> ACTION ITEM: Among these entries, count the lines containing the word "paging" and answer with only the number.
*** DATA FOR REVIEW Section Begins ***
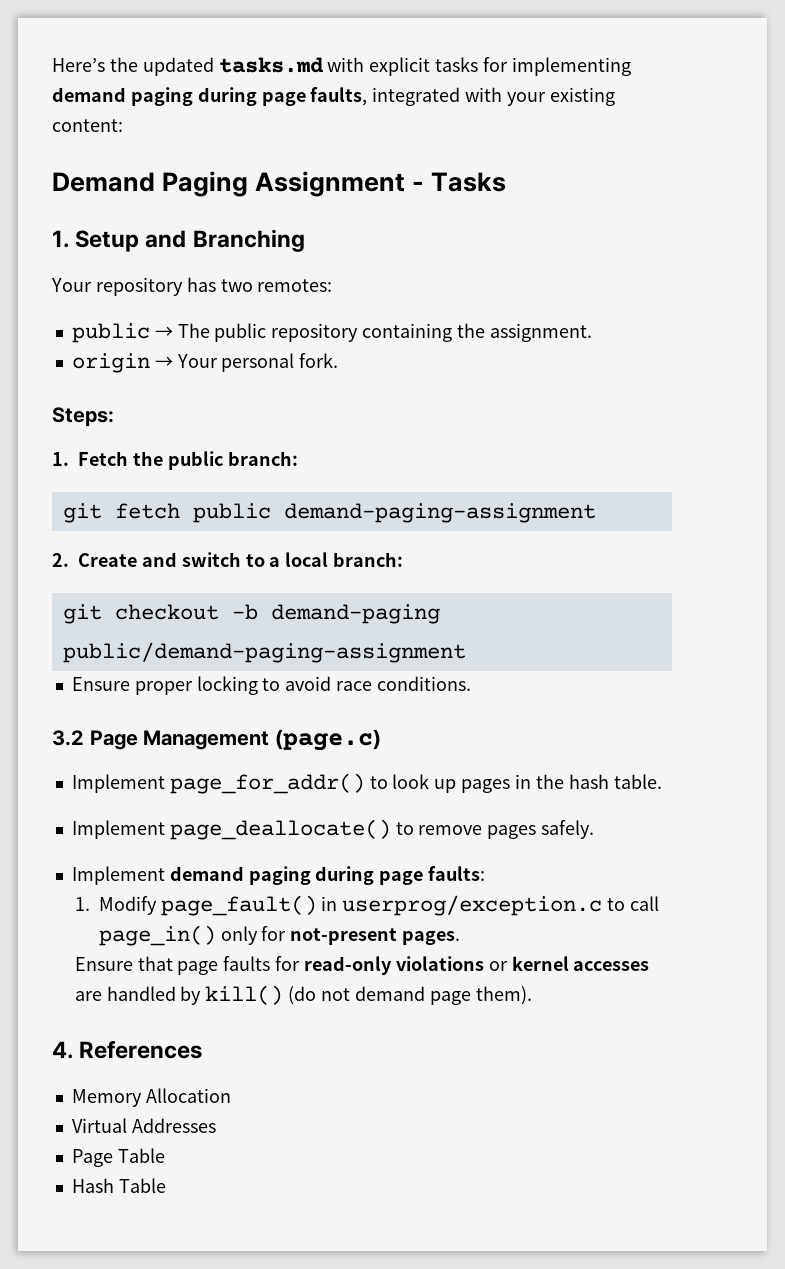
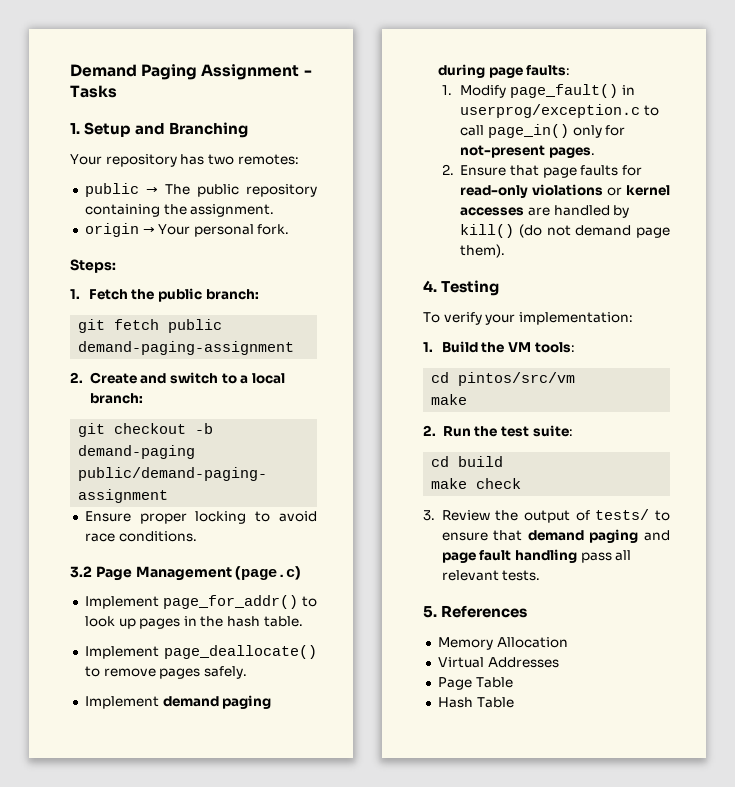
- Here’s the updated tasks.md with explicit tasks for implementing demand paging during page faults, integrated with your existing content:
- Ensure that page faults for read-only violations or kernel accesses are handled by kill() (do not demand page them).
+ 2. Ensure that page faults for read-only violations or kernel accesses are handled by kill() (do not demand page them).
- 4. References
+ 4. Testing
+ To verify your implementation:
+ 1. Build the VM tools:
+ cd pintos/src/vm
+ make
+ 2. Run the test suite:
+ cd build
+ make check
+ 3. Review the output of tests/ to ensure that demand paging and page fault handling pass all relevant tests.
+ 5. References

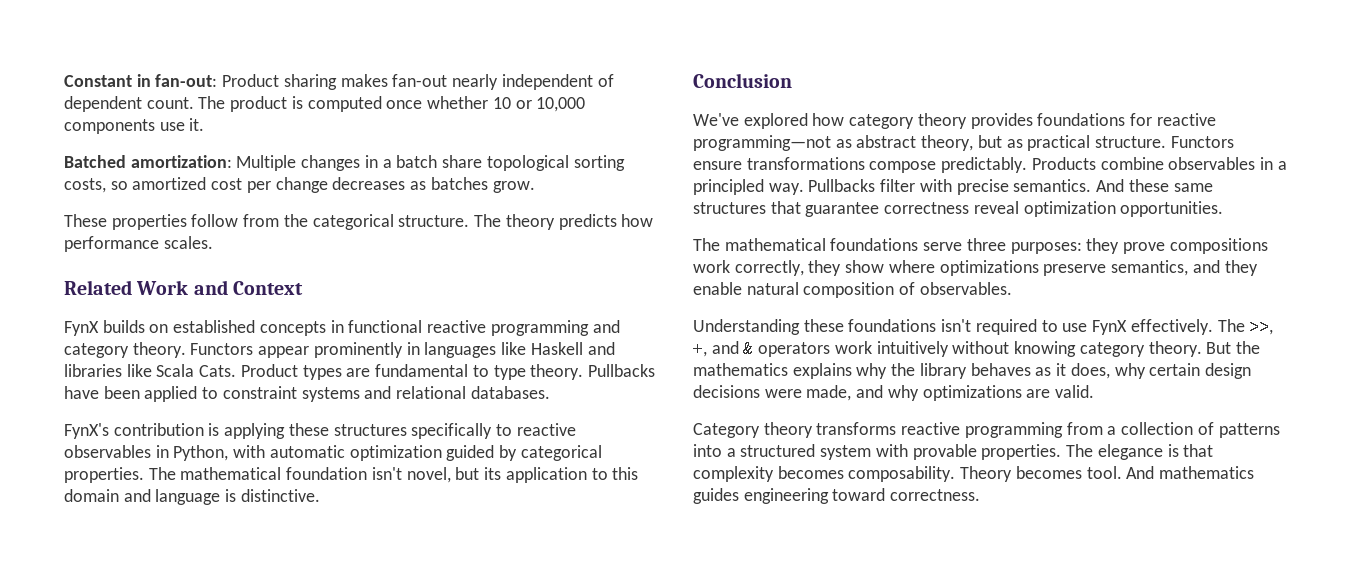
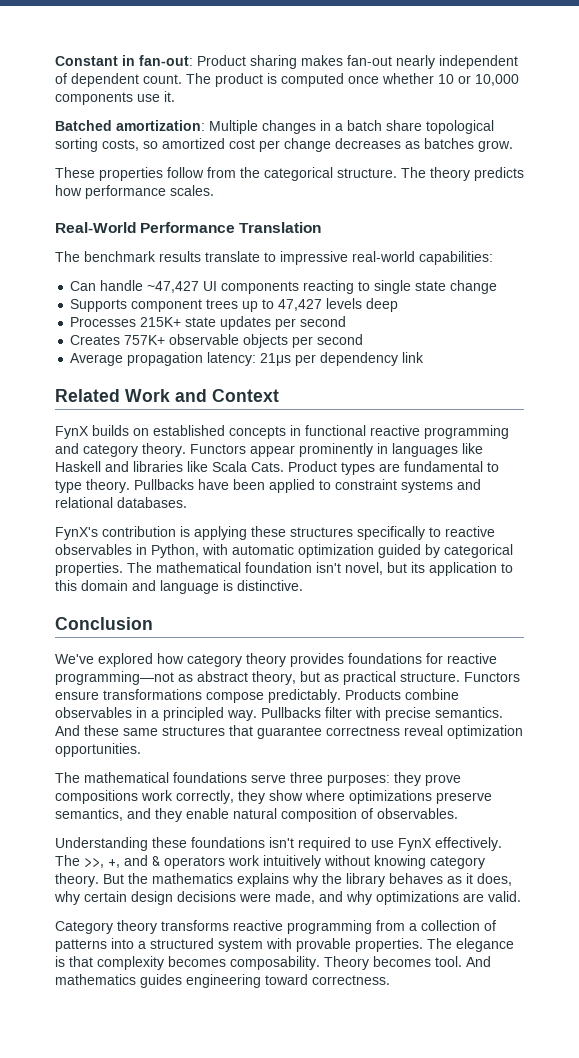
+ Real-World Performance Translation
+ The benchmark results translate to impressive real-world capabilities:
+ Can handle ~47,427 UI components reacting to single state change
+ Supports component trees up to 47,427 levels deep
+ Processes 215K+ state updates per second
+ Creates 757K+ observable objects per second
+ Average propagation latency: 21μs per dependency link

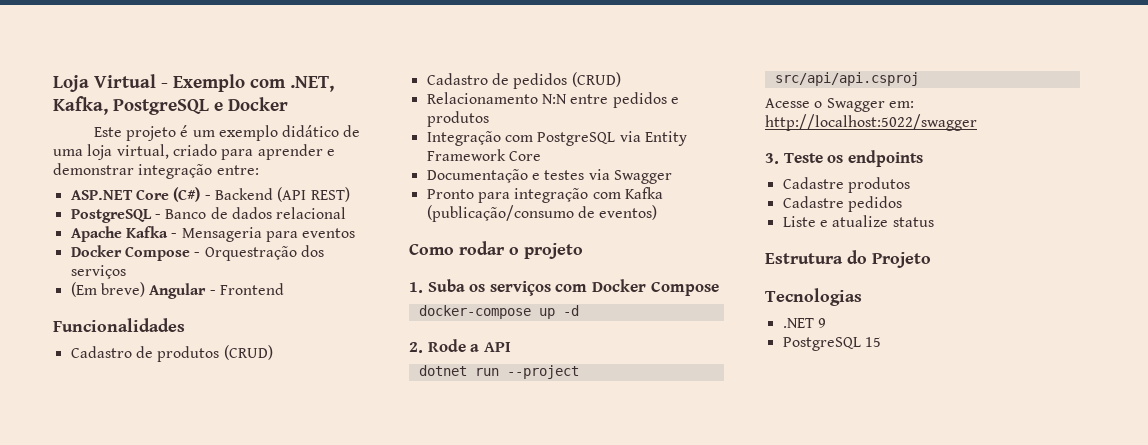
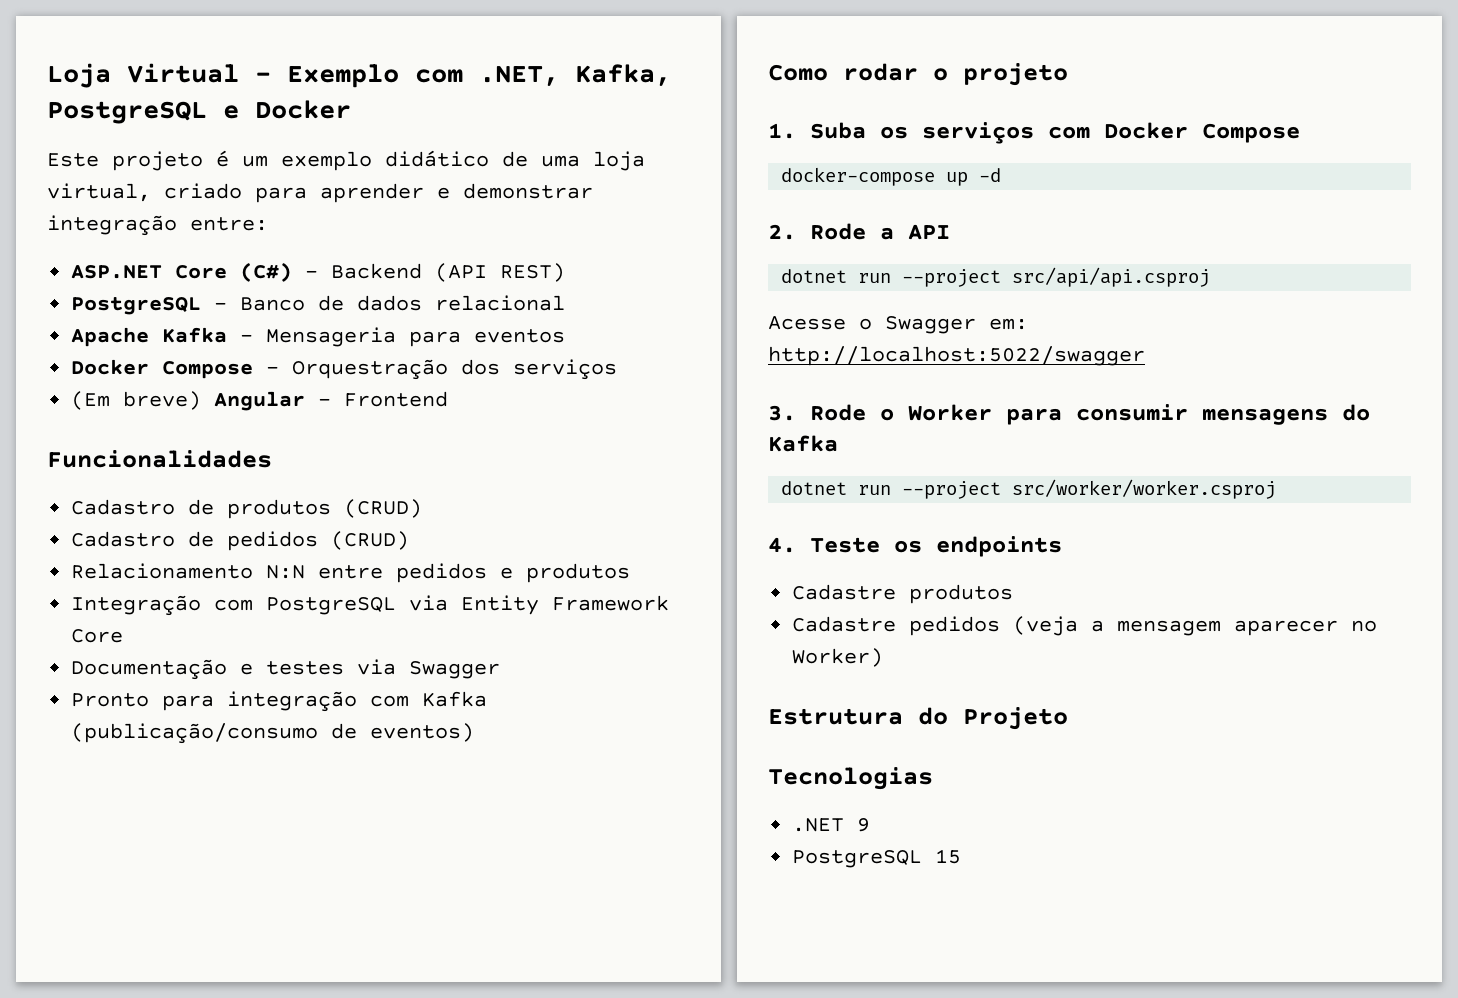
- 3. Teste os endpoints
+ 3. Rode o Worker para consumir mensagens do Kafka
+ dotnet run --project src/worker/worker.csproj
+ 4. Teste os endpoints
- Cadastre pedidos
- Liste e atualize status
+ Cadastre pedidos (veja a mensagem aparecer no Worker)

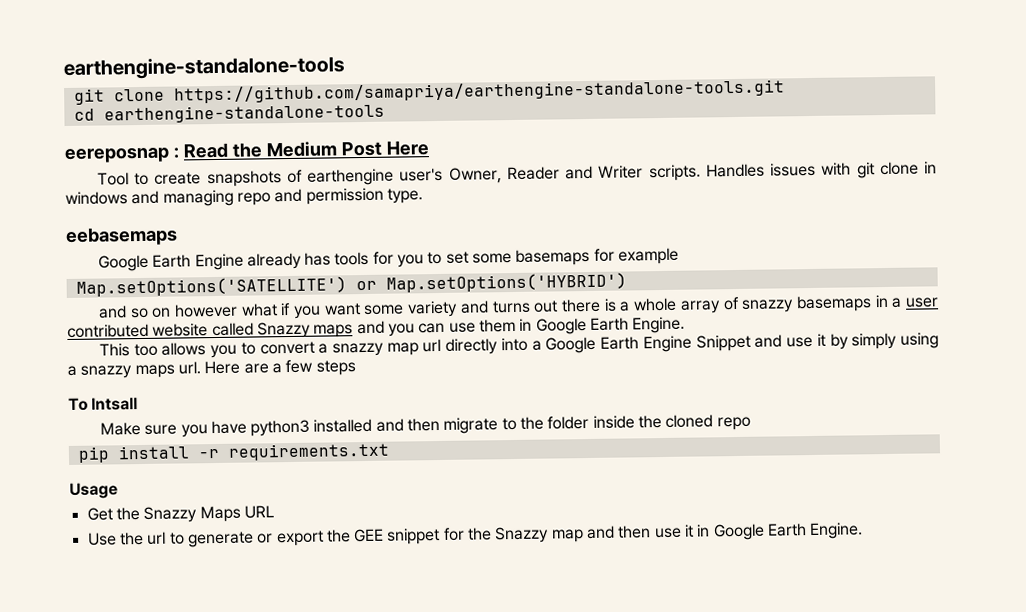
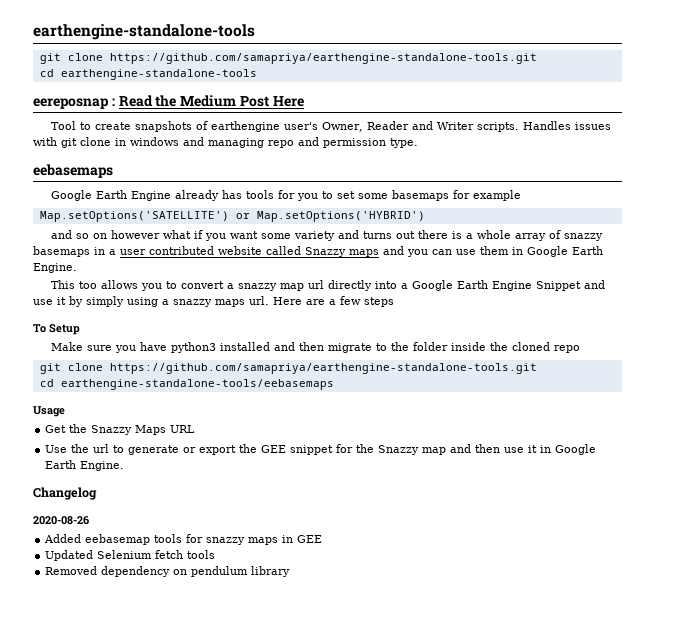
- To Intsall
+ To Setup
  Make sure you have python3 installed and then migrate to the folder inside the cloned repo
- pip install -r requirements.txt
+ git clone https://github.com/samapriya/earthengine-standalone-tools.git
+ cd earthengine-standalone-tools/eebasemaps
+ Changelog
+ 2020-08-26
+ Added eebasemap tools for snazzy maps in GEE
+ Updated Selenium fetch tools
+ Removed dependency on pendulum library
*** DATA FOR REVIEW Section Ends ***
> WRITTEN ANSWER: 2